Re: [PATCH] xen: detect uninitialized xenbus in xenbus_init

From: Jan Beulich
Date: Thu Nov 18 2021 - 03:47:52 EST


On 18.11.2021 06:32, Juergen Gross wrote:
> On 18.11.21 03:37, Stefano Stabellini wrote:
>> --- a/drivers/xen/xenbus/xenbus_probe.c
>> +++ b/drivers/xen/xenbus/xenbus_probe.c
>> @@ -951,6 +951,28 @@ static int __init xenbus_init(void)
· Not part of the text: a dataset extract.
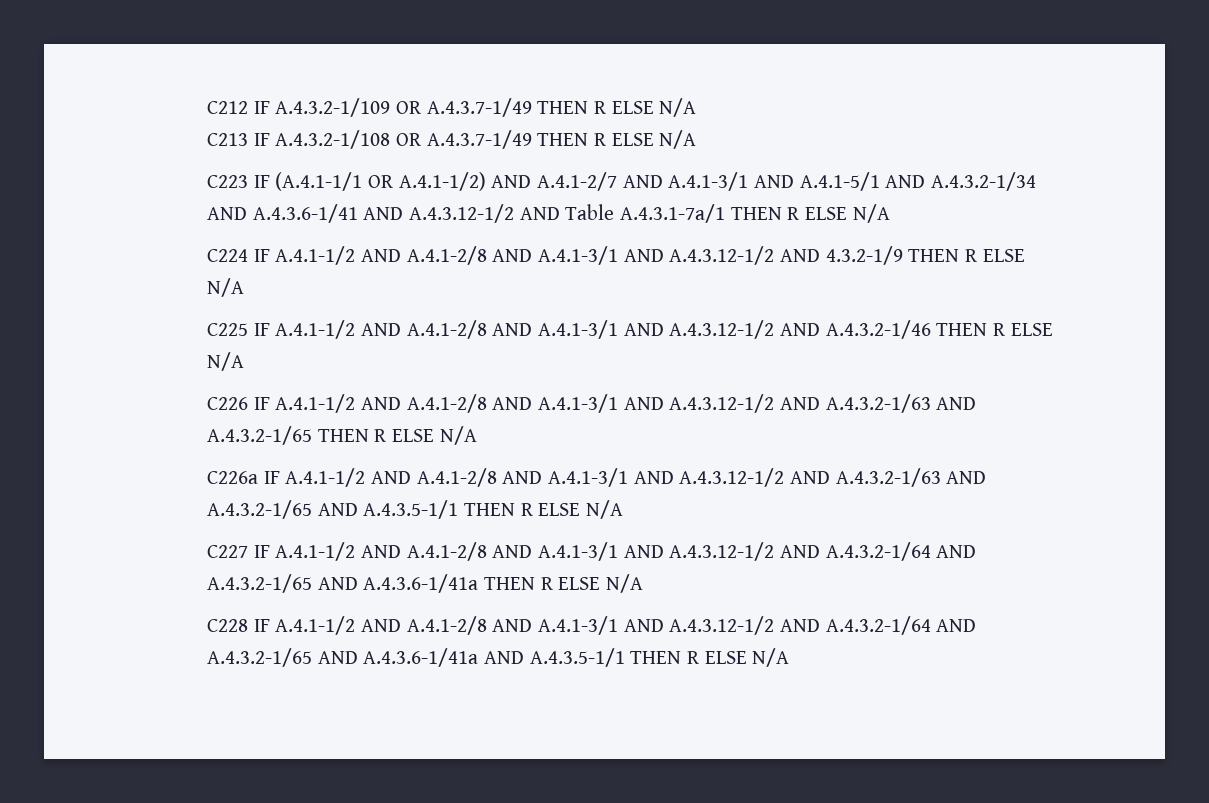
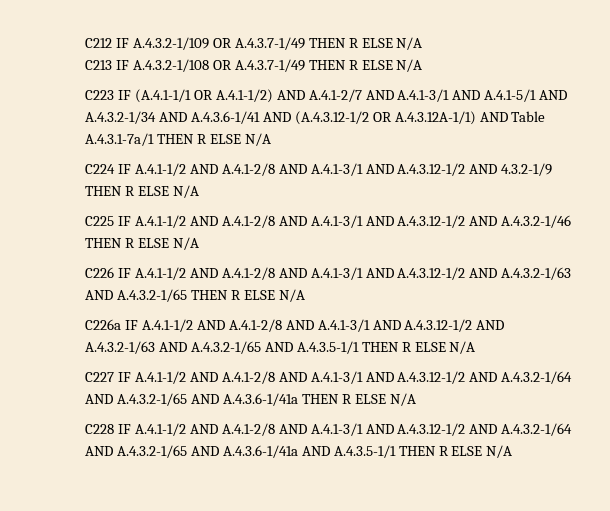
- C223 IF (A.4.1-1/1 OR A.4.1-1/2) AND A.4.1-2/7 AND A.4.1-3/1 AND A.4.1-5/1 AND A.4.3.2-1/34 AND A.4.3.6-1/41 AND A.4.3.12-1/2 AND Table A.4.3.1-7a/1 THEN R ELSE N/A
+ C223 IF (A.4.1-1/1 OR A.4.1-1/2) AND A.4.1-2/7 AND A.4.1-3/1 AND A.4.1-5/1 AND A.4.3.2-1/34 AND A.4.3.6-1/41 AND (A.4.3.12-1/2 OR A.4.3.12A-1/1) AND Table A.4.3.1-7a/1 THEN R ELSE N/A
>> err = hvm_get_parameter(HVM_PARAM_STORE_PFN, &v);
>> if (err)
>> goto out_error;
>> + /*
>> + * Return error on an invalid value.
>> + *
>> + * Uninitialized hvm_params are zero and return no error.
>> + * Although it is theoretically possible to have
>> + * HVM_PARAM_STORE_PFN set to zero on purpose, in reality it is
>> + * not zero when valid. If zero, it means that Xenstore hasn't
>> + * been properly initialized. Instead of attempting to map a
>> + * wrong guest physical address return error.
>> + */
>> + if (v == 0) {
>
> Make this "if (v == ULONG_MAX || v== 0)" instead?
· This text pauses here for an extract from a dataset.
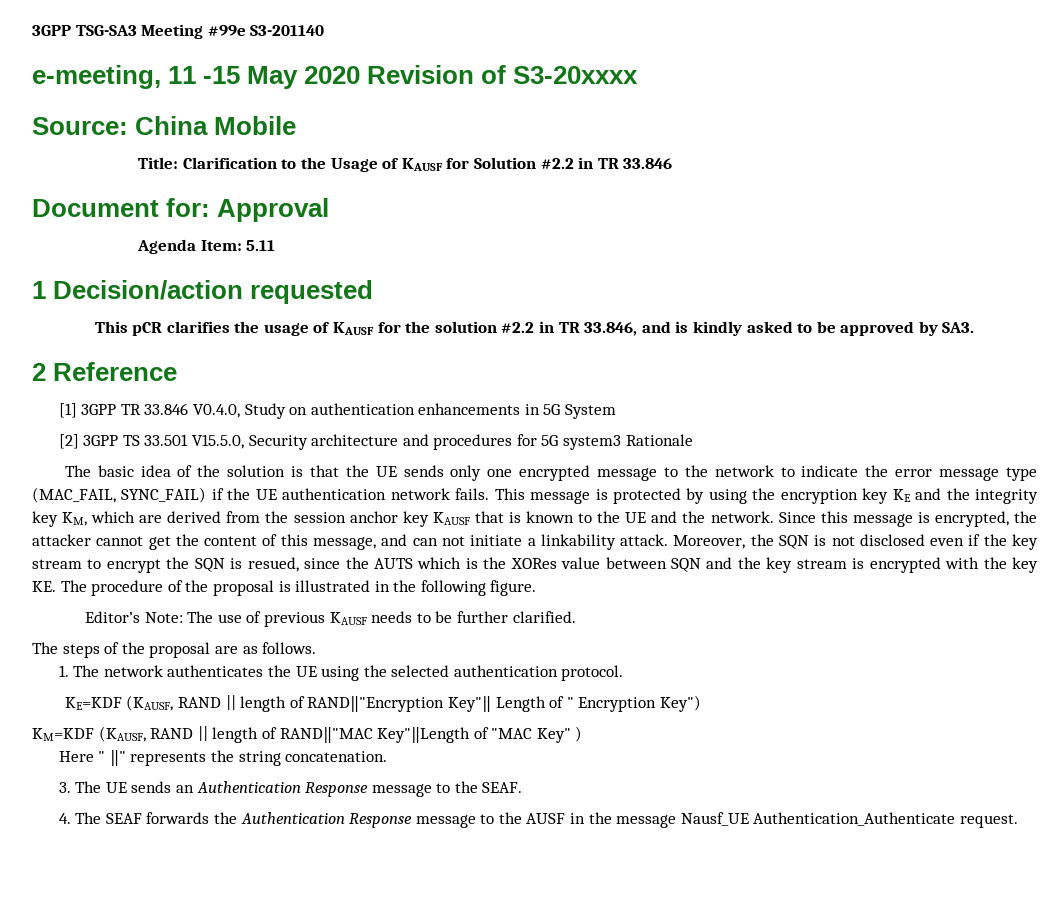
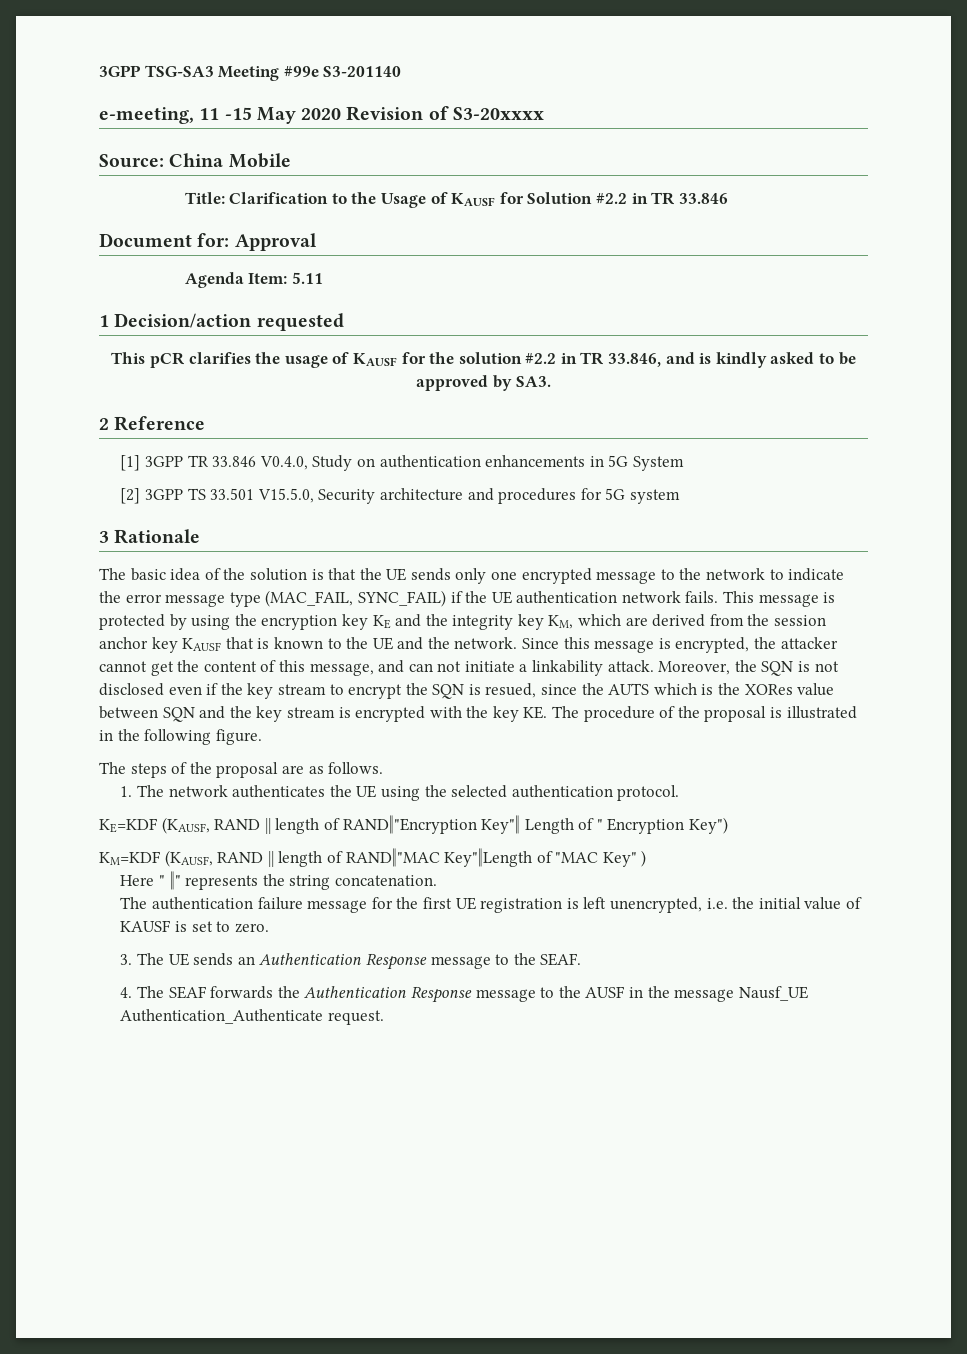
- [2] 3GPP TS 33.501 V15.5.0, Security architecture and procedures for 5G system3 Rationale
+ [2] 3GPP TS 33.501 V15.5.0, Security architecture and procedures for 5G system
+ 3 Rationale
- Editor’s Note: The use of previous KAUSF needs to be further clarified.
+ The authentication failure message for the first UE registration is left unencrypted, i.e. the initial value of KAUSF is set to zero.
> This would result in the same err on a new and an old hypervisor
> (assuming we switch the hypervisor to init params with ~0UL).
>
>> + err = -ENOENT;
>> + goto out_error;
>> + }
>> + /*
>> + * ULONG_MAX is invalid on 64-bit because is INVALID_PFN.
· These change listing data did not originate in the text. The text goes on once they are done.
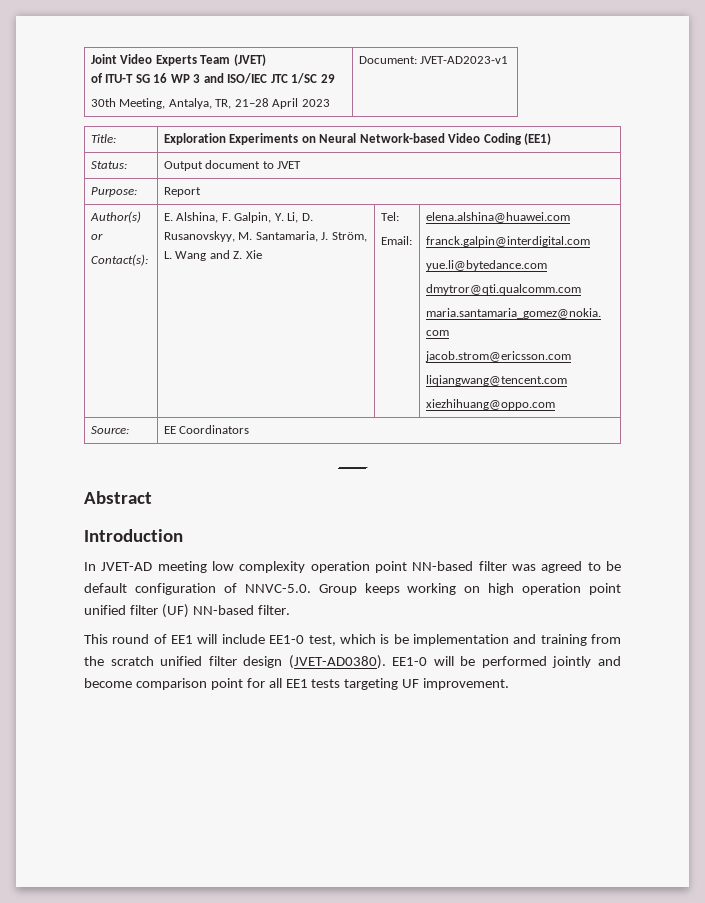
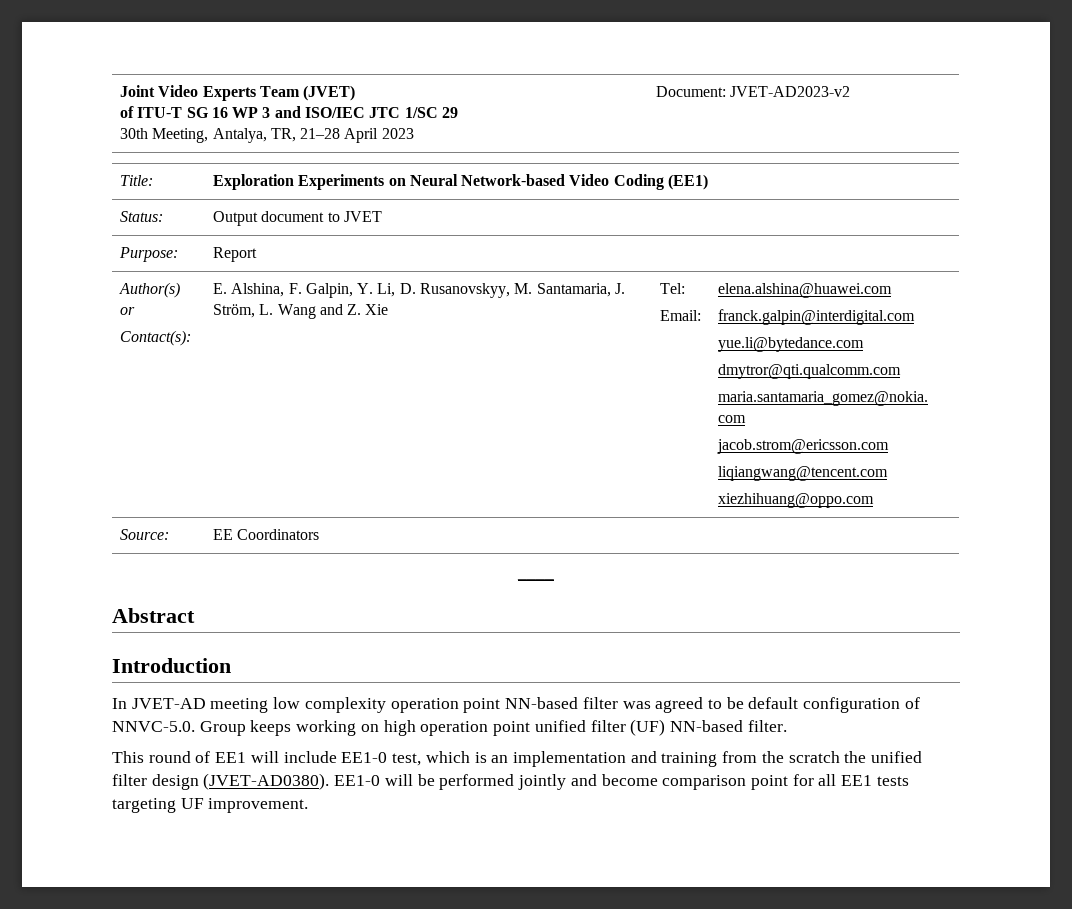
  Joint Video Experts Team (JVET)
  of ITU-T SG 16 WP 3 and ISO/IEC JTC 1/SC 29
- 30th Meeting, Antalya, TR, 21–28 April 2023 | Document: JVET-AD2023-v1
+ 30th Meeting, Antalya, TR, 21–28 April 2023 | Document: JVET-AD2023-v2
- This round of EE1 will include EE1-0 test, which is be implementation and training from the scratch unified filter design (JVET-AD0380).
+ This round of EE1 will include EE1-0 test, which is an implementation and training from the scratch the unified filter design (JVET-AD0380).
>> + * On 32-bit return error to avoid truncation.
>> + */
>> + if (v >= ULONG_MAX) {
>> + err = -EINVAL;
>> + goto out_error;
>> + }
>
> Does it make sense to continue the system running in case of
> truncation? This would be a 32-bit guest with more than 16TB of RAM
> and the Xen tools decided to place the Xenstore ring page above the
> 16TB boundary. This is a completely insane scenario IMO.
>
> A proper panic() in this case would make diagnosis of that much
> easier (me having doubts that this will ever be hit, though).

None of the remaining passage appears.